In Pinsof’s framework, “follow the leader” acts as the maintenance crew for these no-fly zones. Because coordination is the hardest part of any alliance, a leader serves as a single, salient point of reference. If the leader designates a topic as off-limits or a person as an enemy, the followers adopt that stance to ensure they remain coordinated with the rest of the pack.
Leadership simplifies the “Simple Majority Game” by providing a shortcut for transitivity. Instead of every individual having to calculate who is a friend or an enemy, they simply look at the leader’s social ledger. If the leader ignores a particular fact or demonizes a specific group, the followers do the same. This creates a powerful enforcement mechanism. To question a no-fly zone is not just to question a fact; it is to question the leader’s authority and the group’s unity.

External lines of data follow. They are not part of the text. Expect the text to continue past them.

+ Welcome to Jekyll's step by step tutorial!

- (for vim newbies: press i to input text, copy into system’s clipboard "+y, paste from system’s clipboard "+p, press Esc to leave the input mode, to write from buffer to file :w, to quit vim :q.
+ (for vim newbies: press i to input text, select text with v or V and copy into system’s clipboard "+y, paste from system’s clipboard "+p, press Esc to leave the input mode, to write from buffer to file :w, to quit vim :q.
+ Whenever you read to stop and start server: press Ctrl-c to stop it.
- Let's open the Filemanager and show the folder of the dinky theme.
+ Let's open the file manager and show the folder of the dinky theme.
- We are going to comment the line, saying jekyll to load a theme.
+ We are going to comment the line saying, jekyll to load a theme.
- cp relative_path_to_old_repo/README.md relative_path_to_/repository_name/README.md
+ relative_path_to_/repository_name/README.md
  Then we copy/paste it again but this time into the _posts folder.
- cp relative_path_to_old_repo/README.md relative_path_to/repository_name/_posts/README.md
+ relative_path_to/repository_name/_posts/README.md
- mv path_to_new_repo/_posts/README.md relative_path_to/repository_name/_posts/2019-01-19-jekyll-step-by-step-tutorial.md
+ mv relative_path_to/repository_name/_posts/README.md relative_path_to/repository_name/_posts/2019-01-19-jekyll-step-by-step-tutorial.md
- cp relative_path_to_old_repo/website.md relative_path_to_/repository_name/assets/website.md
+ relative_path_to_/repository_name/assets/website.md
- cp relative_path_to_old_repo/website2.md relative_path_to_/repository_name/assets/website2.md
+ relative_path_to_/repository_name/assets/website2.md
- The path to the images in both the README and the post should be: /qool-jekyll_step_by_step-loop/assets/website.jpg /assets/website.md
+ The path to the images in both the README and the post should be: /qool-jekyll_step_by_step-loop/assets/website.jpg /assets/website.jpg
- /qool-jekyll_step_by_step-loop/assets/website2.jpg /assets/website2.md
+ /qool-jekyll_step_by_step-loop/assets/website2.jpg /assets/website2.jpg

This strategy is especially effective because it prevents “creeping neutrality.” Leaders use salient events to force their followers to take a stand, effectively shrinking the no-fly zones until only the most loyal remain. In modern politics, this looks like a leader making a controversial statement that forces everyone in the alliance to either defend them or be cast out as a betrayer. The followers defend the statement not necessarily because they believe it, but because the “follow the leader” ESS tells them that the alternative—losing their primary ally—is a much higher cost.
This cycle reinforces status closure. The leader defines the boundaries, and the followers police them to prove their loyalty. Anyone who tries to introduce a forbidden topic into the conversation is immediately identified as a “mutant” or a “neutral” who isn’t playing the game correctly. By attacking the person who breaks the no-fly zone, the followers secure their own status within the alliance.